Tragedy struck just six weeks later. In November 2021, Thomas was diagnosed with stage four pancreatic cancer. The oncologist delivered the devastating news that the tumor was inoperable, leaving a timeline of a mere three to six months. Thomas and Carol did not cry that evening; they sat at their kitchen table and held hands for an hour, practicing the quiet resilience that had defined their marriage.
Thomas refused to withdraw the show application. When Carol discovered the confirmation email months later and questioned him, Thomas was unwavering. “Because you’re still going to go,” he told her. “You’re going to take Vanessa and Marcus and Ruth, and you’re going to win some money, and you’re going to come home and tell me every single thing that happened.” When Carol protested that she couldn’t possibly stand at the podium without him, Thomas looked at her and whispered, “Yes, you can.

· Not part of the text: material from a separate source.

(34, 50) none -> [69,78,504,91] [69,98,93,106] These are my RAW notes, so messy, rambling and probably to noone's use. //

I’ll be right there.” Thomas passed away on March 19, 2022. When the television producers called in April to announce they had been selected, Carol remembered her husband’s final wish and said yes.
The Floral Tribute and an Unprecedented Phone Call
As Carol shared her story, Steve Harvey pressed his fist to his mouth and turned his back to the cameras, visually overcome with emotion. When he faced Carol again, he shared a rare glimpse into his own past, speaking about his lowest moments before finding success and a promise he made to God to always help those in need. “Thomas kept his promise too,” Harvey said softly. “He told you to come. You came.”

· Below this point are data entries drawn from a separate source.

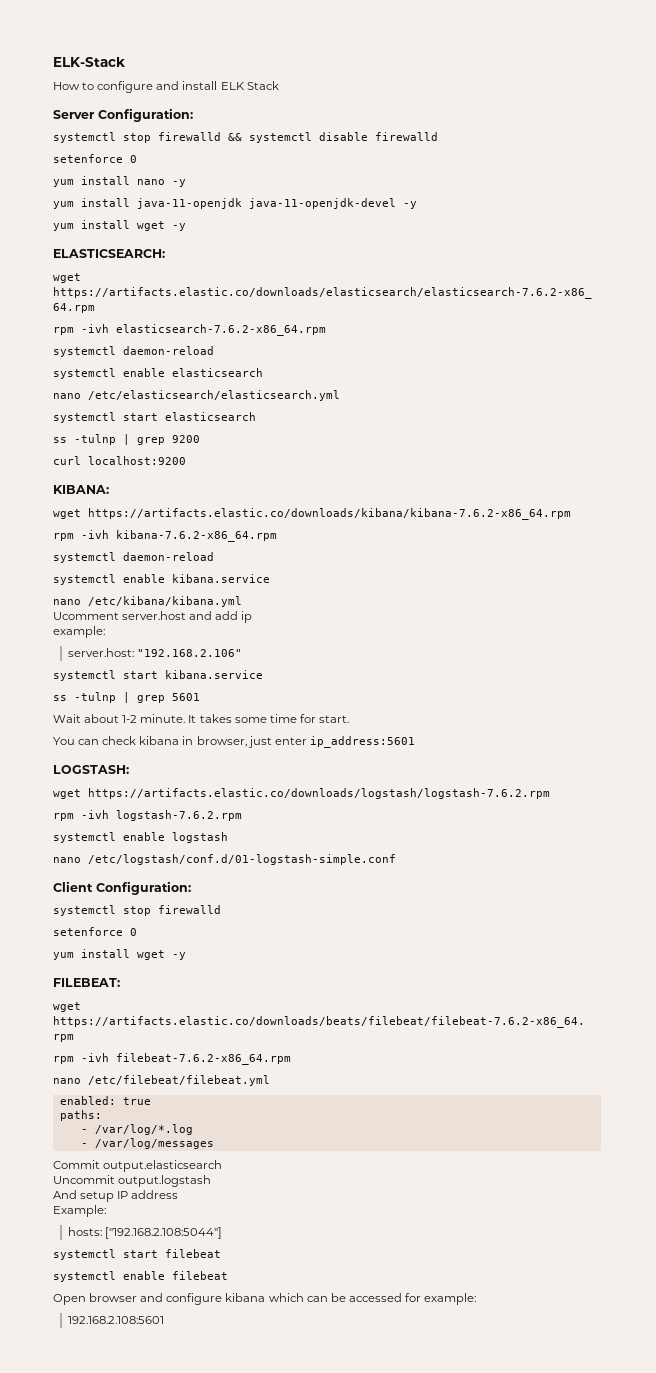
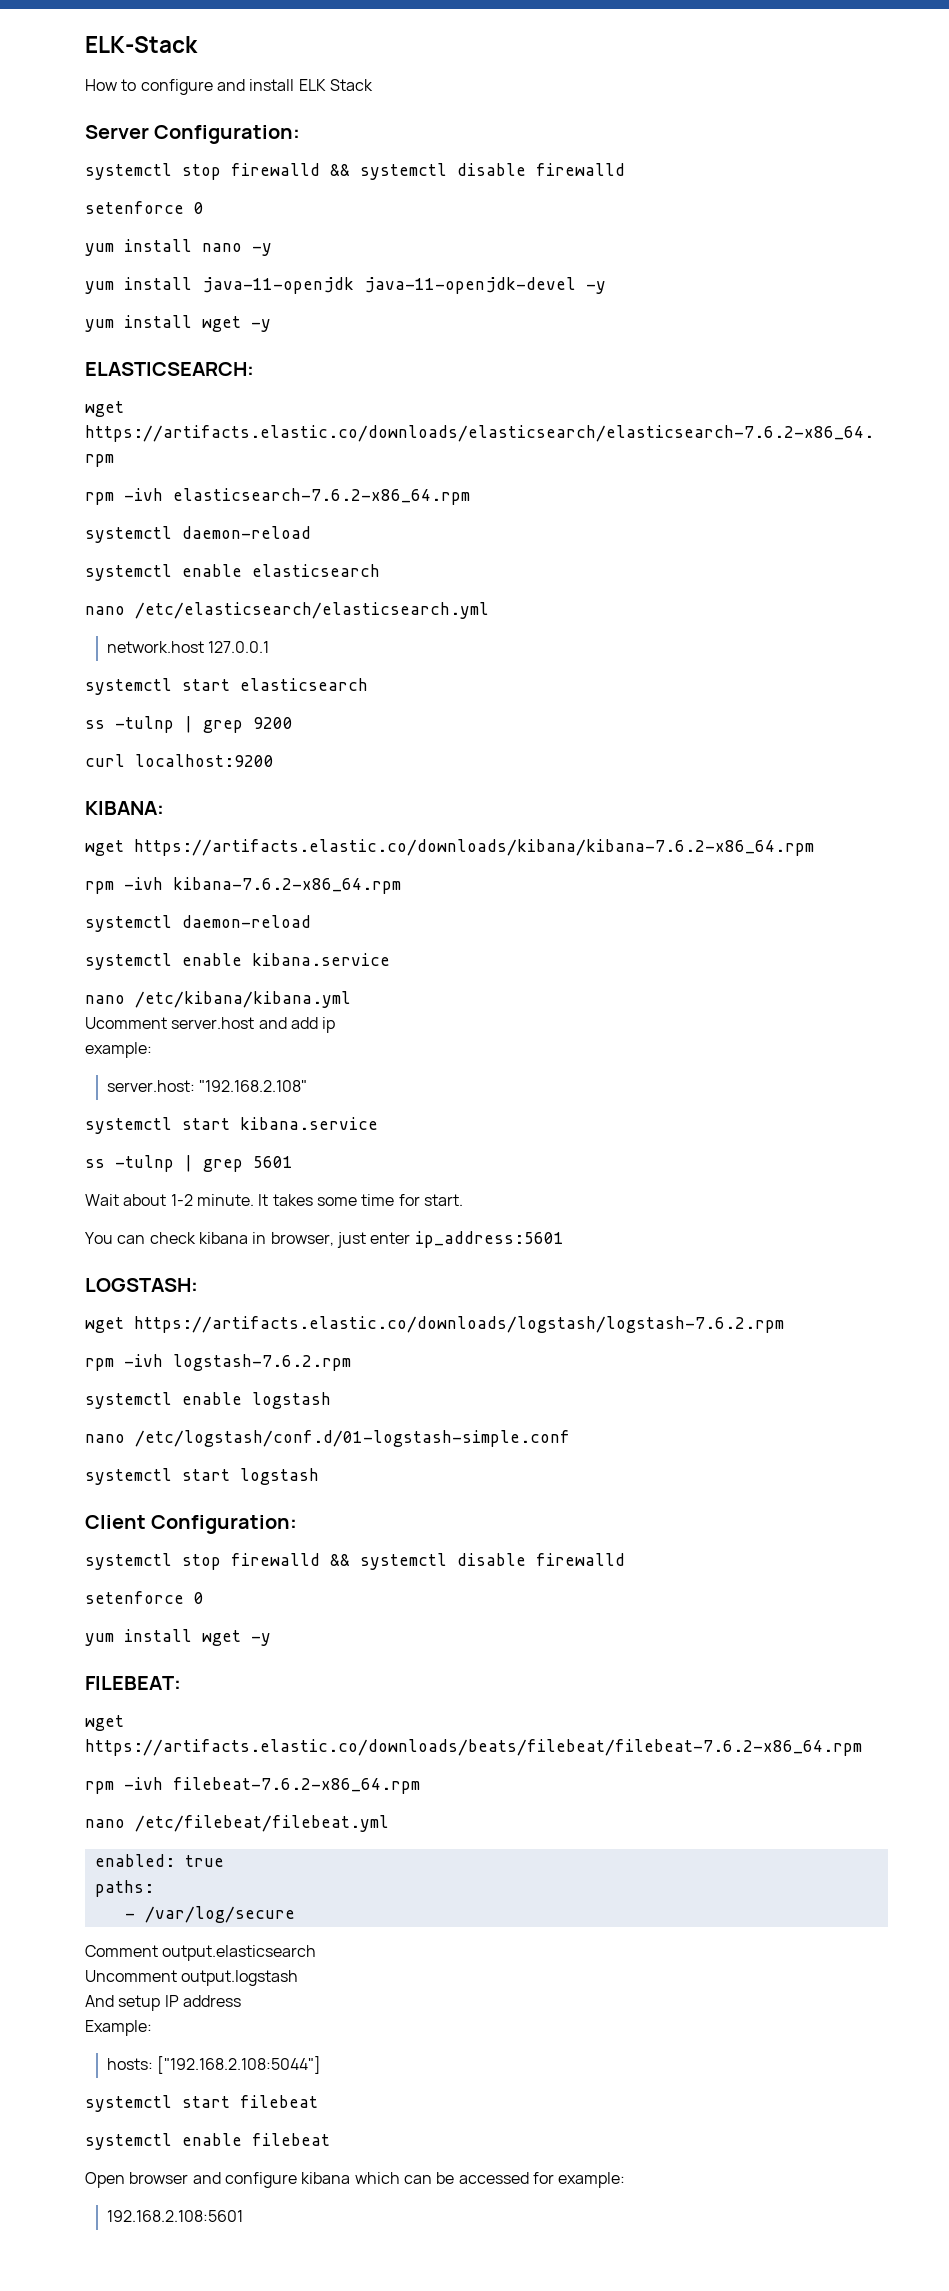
(340, 395) none -> [107,641,270,653] // network.host 127.0.0.1
[136,649,242,657] "192.168.2.106" -> [199,1080,308,1092] "192.168.2.108"
(396, 859) none -> [85,1468,319,1485] // systemctl start logstash
(221, 909) none -> [330,1553,625,1570] && systemctl disable firewalld
[94,1124,193,1135] [80,1138,214,1149] [53,1160,100,1169] /var/log/*.log // - /var/log/messages // Commit -> [144,1906,295,1923] [85,1945,158,1957] /var/log/secure // Comment
[53,1175,115,1184] Uncommit -> [85,1970,177,1982] Uncomment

Determined to honor the memory of the man who should have been standing on the stage, Harvey walked to the side of the set and whispered to a production assistant. Moments later, the assistant returned with a single white carnation pulled from the set decorations. Harvey walked back to the Simmons family podium and placed the flower gently onto the empty surface where Thomas would have stood.
Turning to the cameras and the audience, Harvey declared, “Thomas Simmons is on this team today. He is standing right there, and I am not going to call a game without acknowledging that.” He turned back to Carol and added five words that would soon become a global mantra: “He’s still on your team.”
But Harvey wasn’t done. Learning that Thomas’s sister, Ruth, had the phone number of Thomas’s lifelong best friend, Raymond, Harvey requested a production phone. He dialed Raymond directly from the stage. When Raymond answered, Harvey introduced himself and asked a single, powerful question: “Tell me something about Thomas that Carol already knows but needs to hear right now out loud from someone else.”
The studio listened as Raymond’s emotional voice filled the room. Raymond revealed that in their 30 years of friendship, not a single day passed where Thomas didn’t mention Carol’s name. He recounted their very last fishing trip together, just before Thomas entered the hospital for the final time. Thomas had caught a single fish, released it back into the water, and told Raymond, “I have had a good life. I have had Carol. That’s the whole of it.”
The emotional weight of the moment swept through the room. Vanessa wept, Ruth leaned into Marcus’s shoulder, and Carol placed her hand over her face, absorbing the profound final validation of her husband’s love. Even the competing Park family stood in respectful solidarity, with their eldest cousin, Sun Young—a widow herself—stepping forward simply to say, “I see you, Carol.”